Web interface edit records
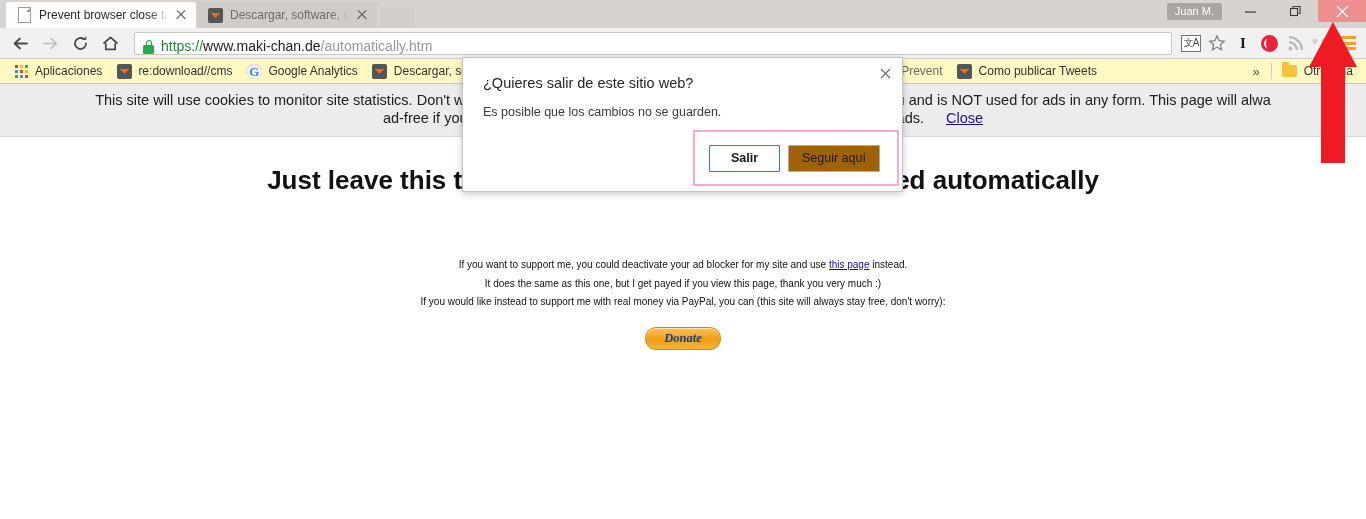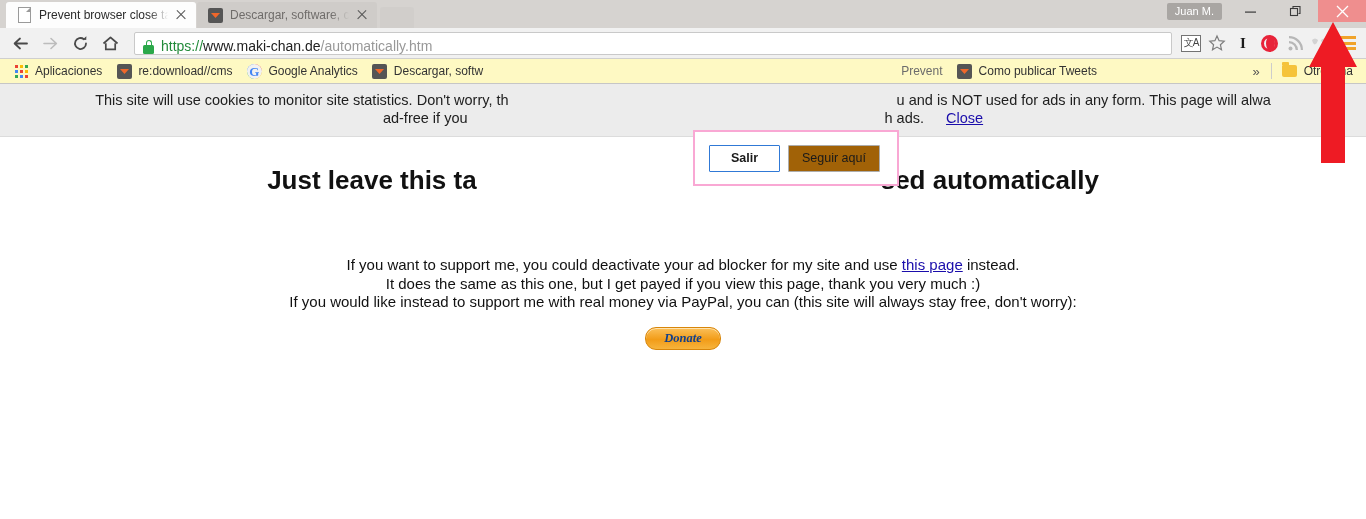--- a/index.html
+++ b/index.html
@@ -679,6 +679,15 @@
     </div>
   </div>
 
+  <div class="dialog">
+    <div class="dialog-x">
+      <svg width="11" height="11" viewBox="0 0 11 11">
+          <path d="M1 1 L10 10 M10 1 L1 10" stroke="#6a6a6a" stroke-width="1.1" fill="none"></path>
+        </svg>
+    </div>
+    <div class="dialog-title">¿Quieres salir de este sitio web?</div>
+    <div class="dialog-msg">Es posible que los cambios no se guarden.</div>
+  </div>
 
   <div class="dialog-actions">
     <div class="dlg-btn primary">Salir</div>

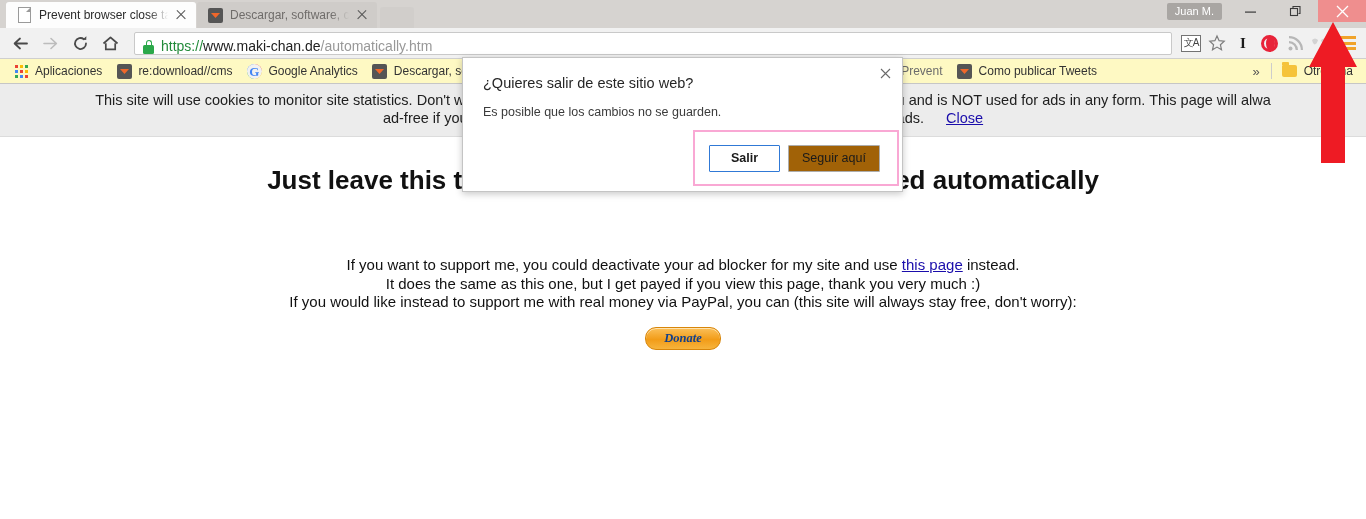--- a/index.html
+++ b/index.html
@@ -347,7 +347,7 @@
   }
   .bodytext {
     text-align: center;
-    font-size: 15px;
+    font-size: 10px;
     color: #111;
     line-height: 18.5px;
     margin-top: 60px;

● AIM OF THE EXERCISE
Determine how many lines of the records contain the word "height". Reply with the number by itself.

● ANSWER TO THIS EXERCISE
2